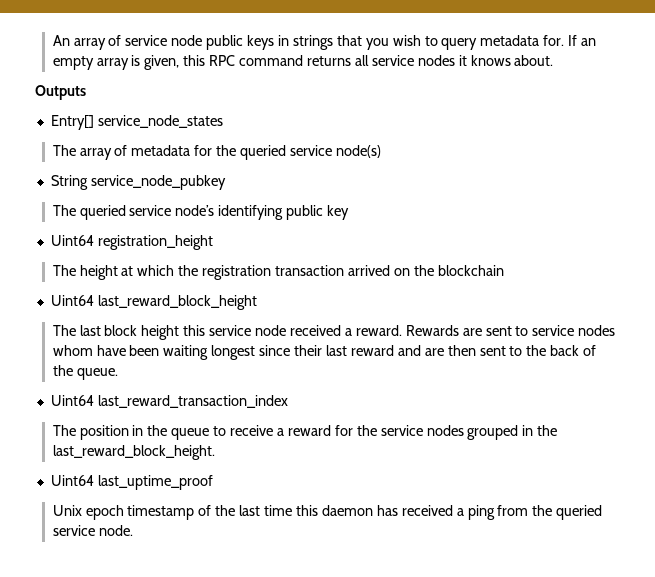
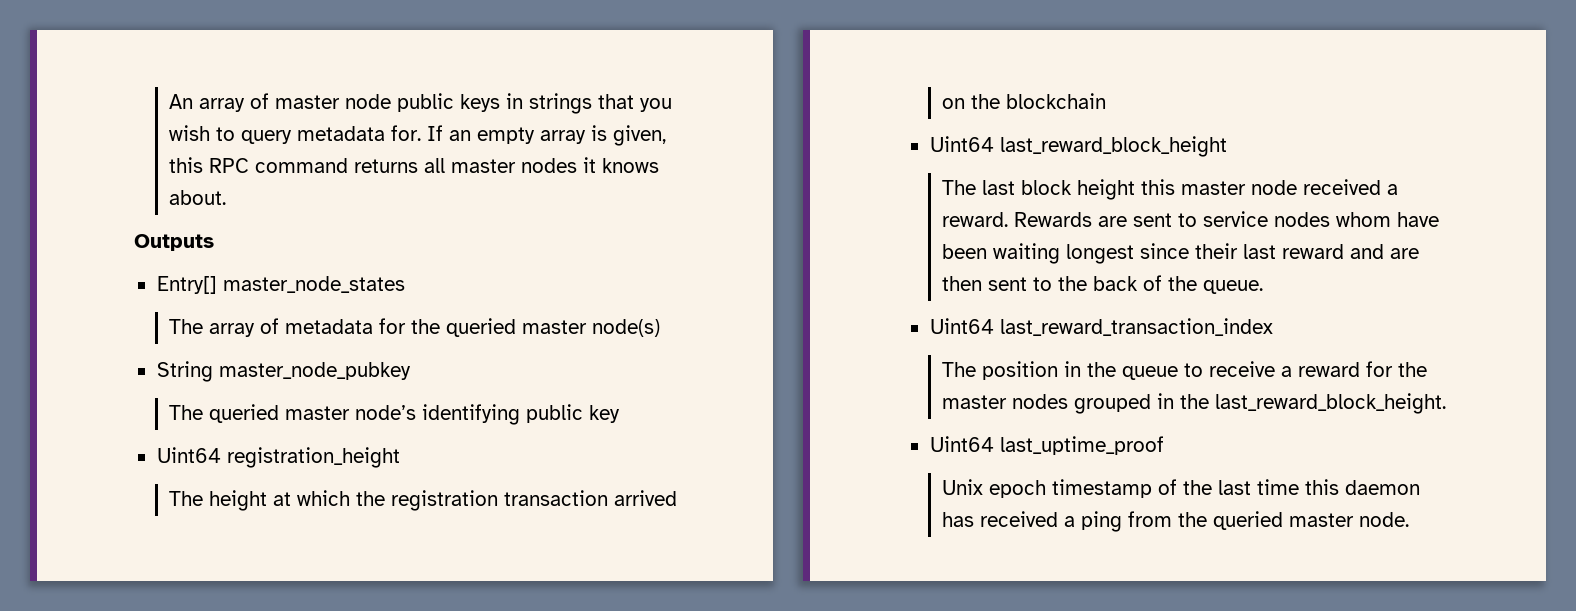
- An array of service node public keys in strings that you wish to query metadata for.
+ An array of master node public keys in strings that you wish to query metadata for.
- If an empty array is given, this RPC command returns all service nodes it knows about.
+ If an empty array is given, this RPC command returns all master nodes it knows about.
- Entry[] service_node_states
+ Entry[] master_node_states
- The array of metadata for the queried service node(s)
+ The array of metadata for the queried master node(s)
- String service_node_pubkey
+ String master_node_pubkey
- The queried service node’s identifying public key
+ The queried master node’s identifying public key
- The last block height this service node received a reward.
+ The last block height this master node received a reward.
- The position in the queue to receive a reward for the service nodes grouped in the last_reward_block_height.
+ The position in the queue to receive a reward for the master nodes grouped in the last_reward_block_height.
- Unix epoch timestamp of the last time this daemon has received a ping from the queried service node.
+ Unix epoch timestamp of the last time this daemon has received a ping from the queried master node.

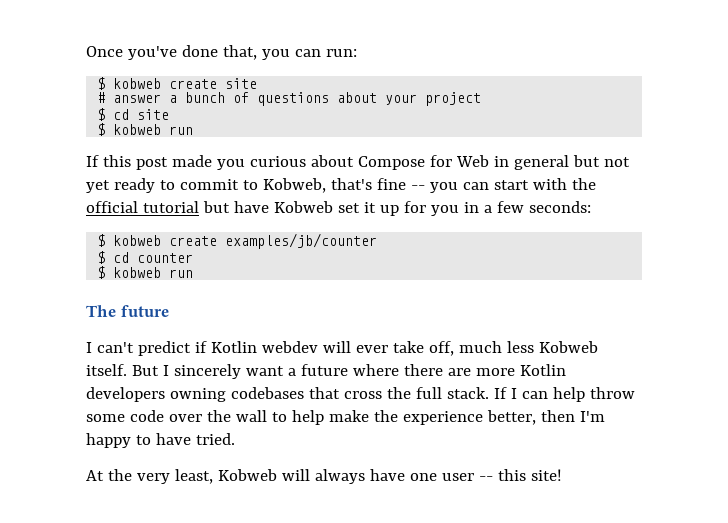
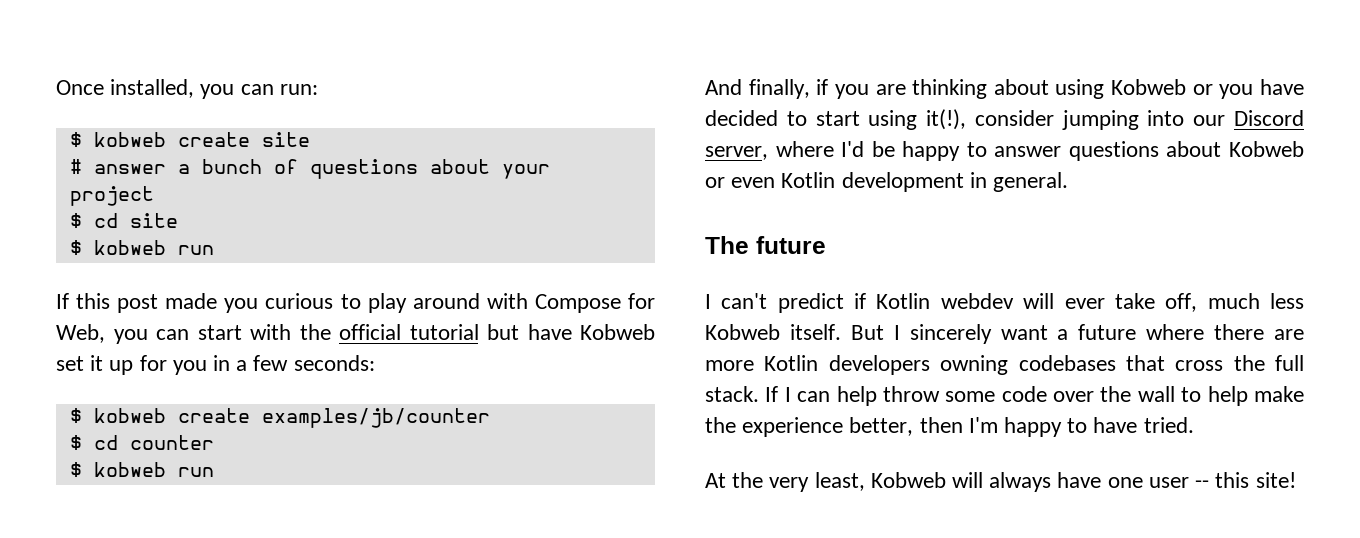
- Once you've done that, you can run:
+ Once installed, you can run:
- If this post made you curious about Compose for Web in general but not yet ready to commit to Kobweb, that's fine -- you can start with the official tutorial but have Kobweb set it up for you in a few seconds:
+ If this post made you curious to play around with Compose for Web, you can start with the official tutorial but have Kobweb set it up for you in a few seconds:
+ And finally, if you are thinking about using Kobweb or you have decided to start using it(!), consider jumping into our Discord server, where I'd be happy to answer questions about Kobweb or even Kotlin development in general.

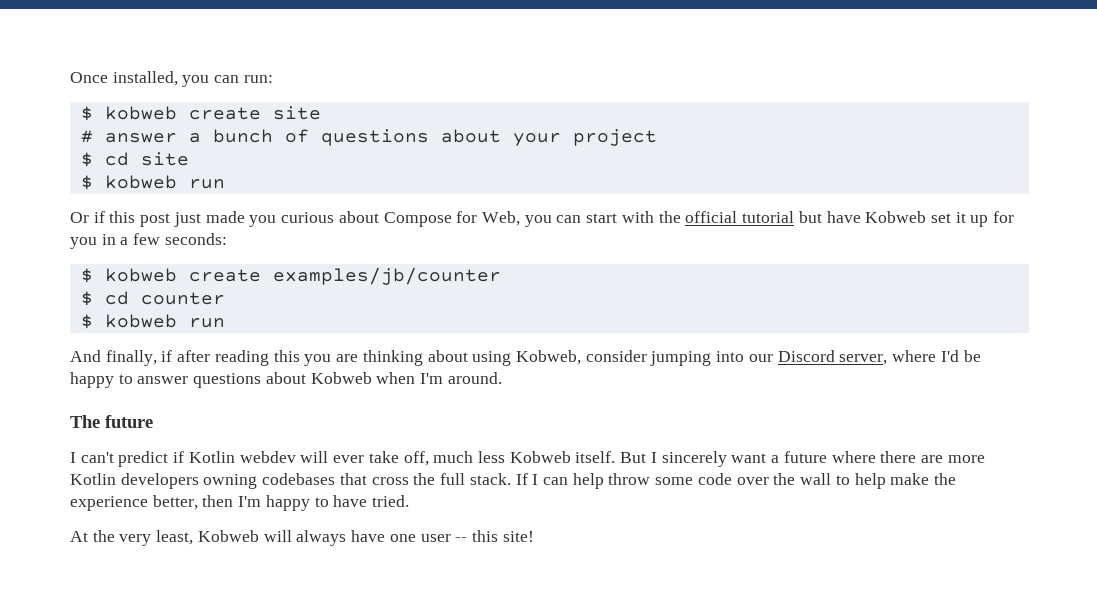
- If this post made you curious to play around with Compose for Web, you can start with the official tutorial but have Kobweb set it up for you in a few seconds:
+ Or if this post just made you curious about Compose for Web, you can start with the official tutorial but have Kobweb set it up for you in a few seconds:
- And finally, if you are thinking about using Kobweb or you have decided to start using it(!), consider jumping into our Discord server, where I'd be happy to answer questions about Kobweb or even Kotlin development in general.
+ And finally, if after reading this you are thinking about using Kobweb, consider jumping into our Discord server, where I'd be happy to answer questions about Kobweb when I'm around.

----

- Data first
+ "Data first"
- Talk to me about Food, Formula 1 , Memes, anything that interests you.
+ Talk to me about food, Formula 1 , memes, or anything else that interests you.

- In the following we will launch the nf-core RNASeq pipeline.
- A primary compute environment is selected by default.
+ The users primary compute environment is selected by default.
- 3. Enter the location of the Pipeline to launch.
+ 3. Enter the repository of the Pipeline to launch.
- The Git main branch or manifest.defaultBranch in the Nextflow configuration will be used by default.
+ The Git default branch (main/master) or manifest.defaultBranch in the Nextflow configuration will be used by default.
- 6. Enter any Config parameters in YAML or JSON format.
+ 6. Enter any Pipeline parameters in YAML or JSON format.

----

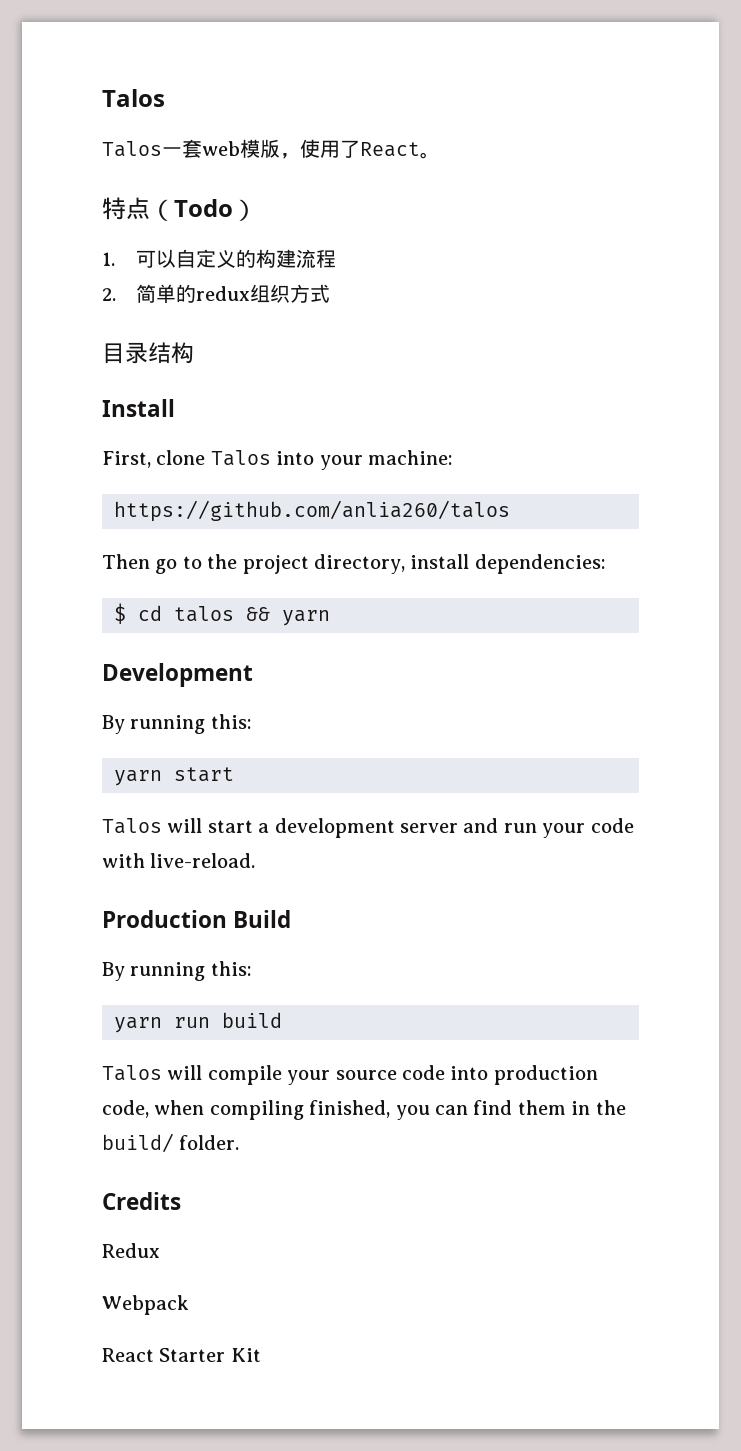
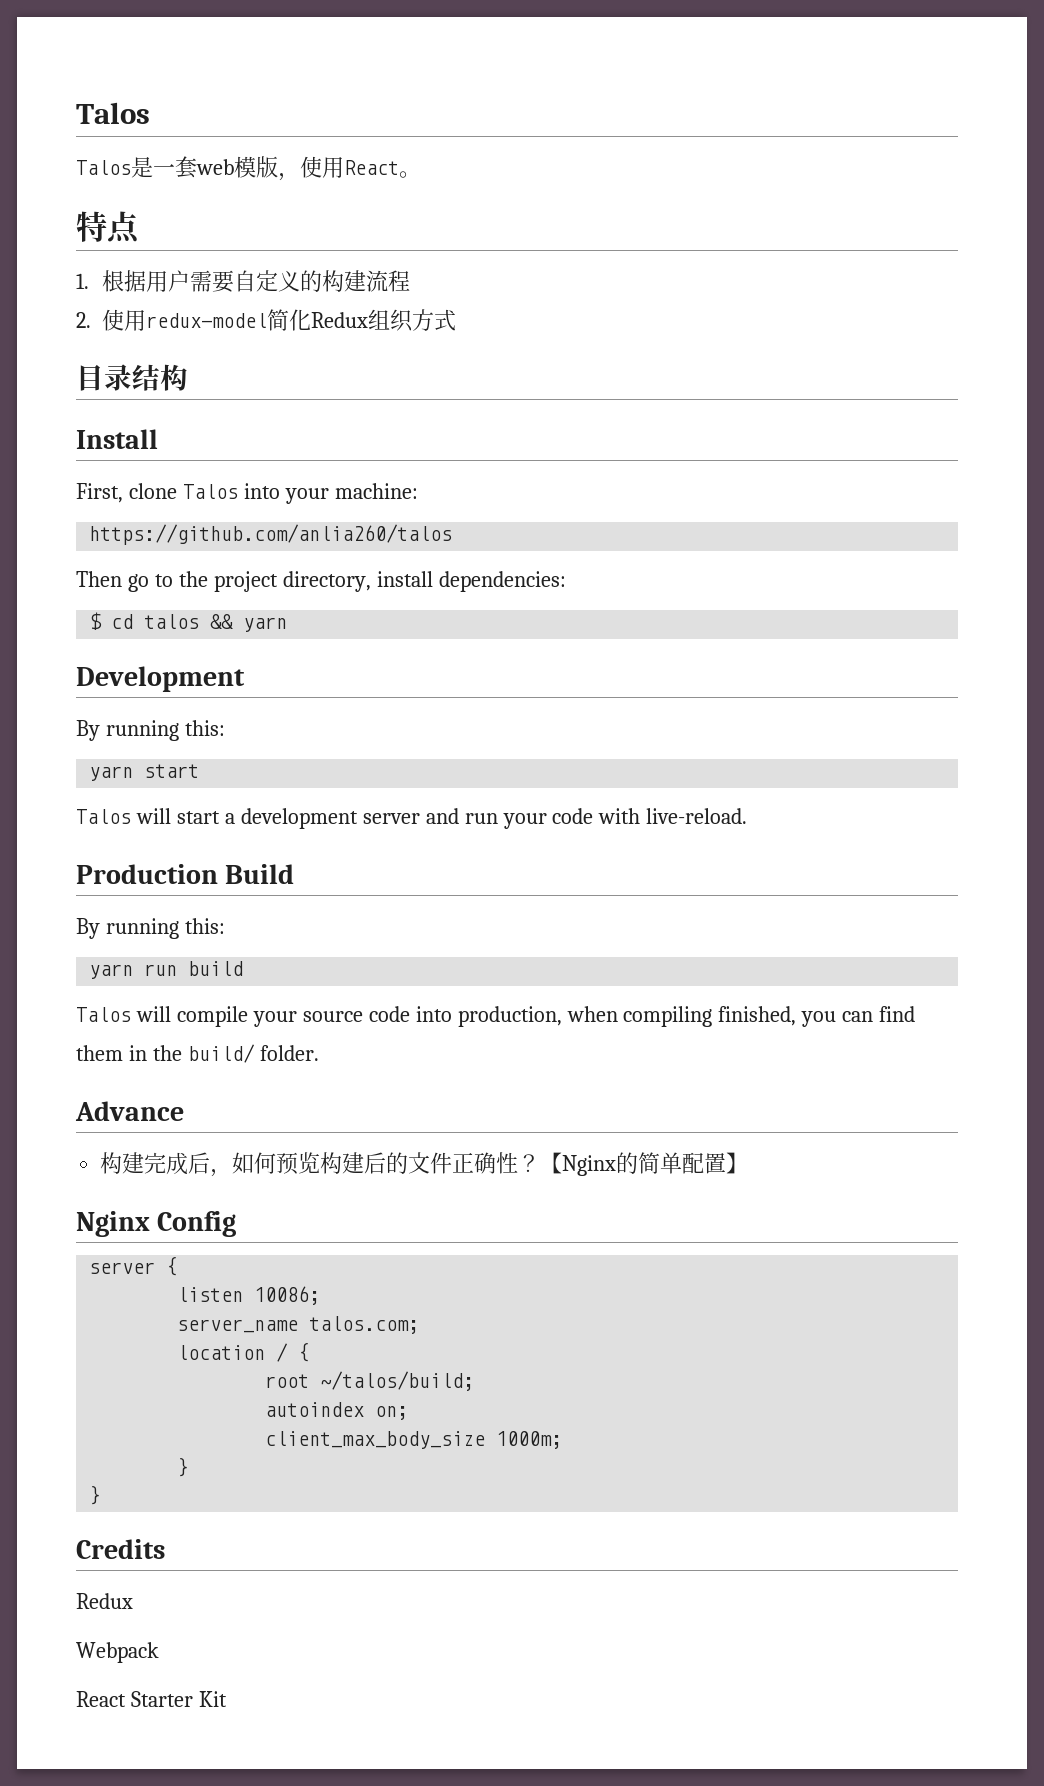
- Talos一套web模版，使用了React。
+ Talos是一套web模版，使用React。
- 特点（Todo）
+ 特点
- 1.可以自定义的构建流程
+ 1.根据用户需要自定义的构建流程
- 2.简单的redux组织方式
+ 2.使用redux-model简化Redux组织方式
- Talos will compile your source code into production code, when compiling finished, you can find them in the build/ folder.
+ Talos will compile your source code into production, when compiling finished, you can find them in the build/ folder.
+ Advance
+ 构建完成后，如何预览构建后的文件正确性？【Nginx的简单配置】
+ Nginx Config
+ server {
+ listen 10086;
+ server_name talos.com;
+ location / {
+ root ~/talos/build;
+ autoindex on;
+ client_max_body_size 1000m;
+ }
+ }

----

**YOUR ASSIGNMENT:** Among the lines of the records, copy out each one that contains the word "even".

**SOLUTION BELOW:**
+ And finally, if you are thinking about using Kobweb or you have decided to start using it(!), consider jumping into our Discord server, where I'd be happy to answer questions about Kobweb or even Kotlin development in general.
- And finally, if you are thinking about using Kobweb or you have decided to start using it(!), consider jumping into our Discord server, where I'd be happy to answer questions about Kobweb or even Kotlin development in general.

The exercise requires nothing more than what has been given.